Pope Gregory XVI, Catholics, and Slavery

Bill Cork provides an incredible post on papal intervention in defense of human dignity and two bishops who tried to dismiss the Pope's wisdon as they offered apologies for the peculiar institution. This is a must read!

Anti-Catholic Bigotry is OK by Presidential Hopeful

Bill Cork offers these words in his critique of bigoted statements by John Edwards' staffers: "This isn’t reasoned criticism of public politics. This is intentionally slap you in the face offensive mocking of what she acknowledges is mainstream Catholicism." Edwards has condemned the statements without firing the staffers.

The Flesh was Willing but the Battery was Weak

A epic Parousian adventure took place tonight between Parousians Toby Danna, Emily Byers, and Michael Denton(that's me). These brave three decided to travel to Lafayette in my Honda Civic to a meeting of the UL chapter of the Parousians so that I could give my famous (or infamous) talk on Bishop Fulton J. Sheen's Life of Christ. The meeting went well as I didn't botch the speech irredeemably and the discussion turned out to be fantastic. So we left the meeting in good spirits. We decided to drive by the convent of the Carmelites, which is not too far off the way back to the interstate. We drove by, looked at the statues for a bit, and then decided to stop at a Gas station/casino for some drinks before hitting the road again.
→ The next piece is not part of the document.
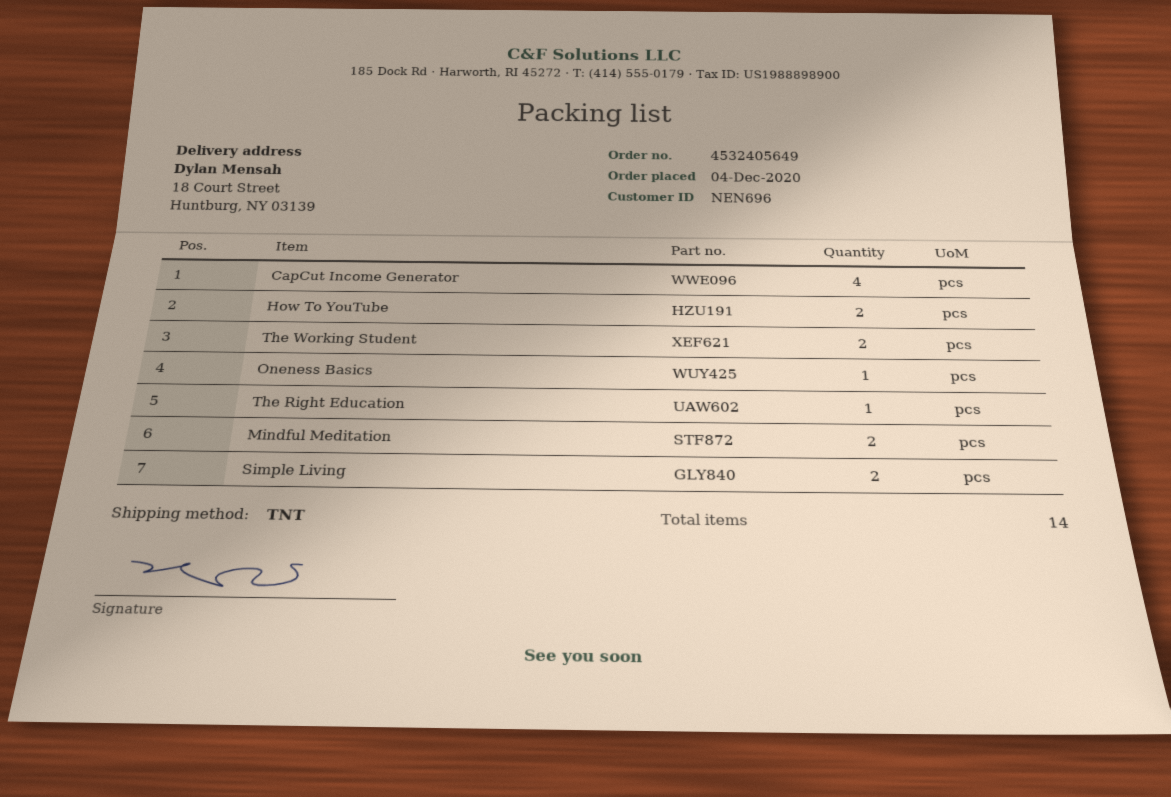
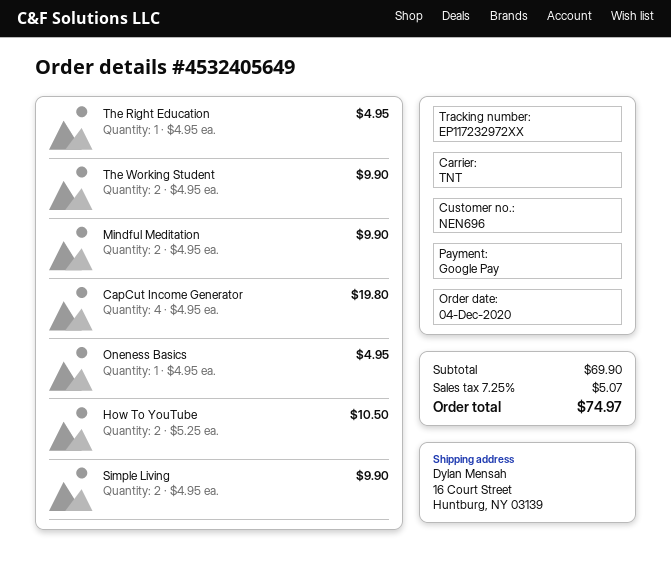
ship to: 18 Court Street, Huntburg, NY 03139 -> 16 Court Street, Huntburg, NY 03139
Our drinks purchased, we got back in the car. I turned the key expecting it to do precisely what it's done since I bought the darn thing: start. It wouldn't. A few prayers and a few more turns of the key produced only the same result. Apparently God wanted to test us on how well we had listened to Sheen and his call to accept suffering as part of the Christian life. Hopefully we passed that test well enough.

However, accepting suffering still left us in Lafayette. So we needed a hero. A superhero if you will. And of course when one is in trouble around Lafayette, who else is there to call but our beloved cassock-wearing patriarch? So a quick call from Emily and a few minutes of being "sketched" out by the lady who kept walking outside to smoke and sorta stare at us and soon our beloved cassock-wearing patriarch, Fr. Bryce Sibley, drove in to the rescue. Except it wasn't our beloved cassock-wearing patriarch that came; it was our beloved car-jumping newly-shaven pajama-wearing patriarch. And of course as he always jump starts our thinking about God he jump started my worthless battery. And so we were off hoping to ride the I-10 on a prayer back to the Red Stick.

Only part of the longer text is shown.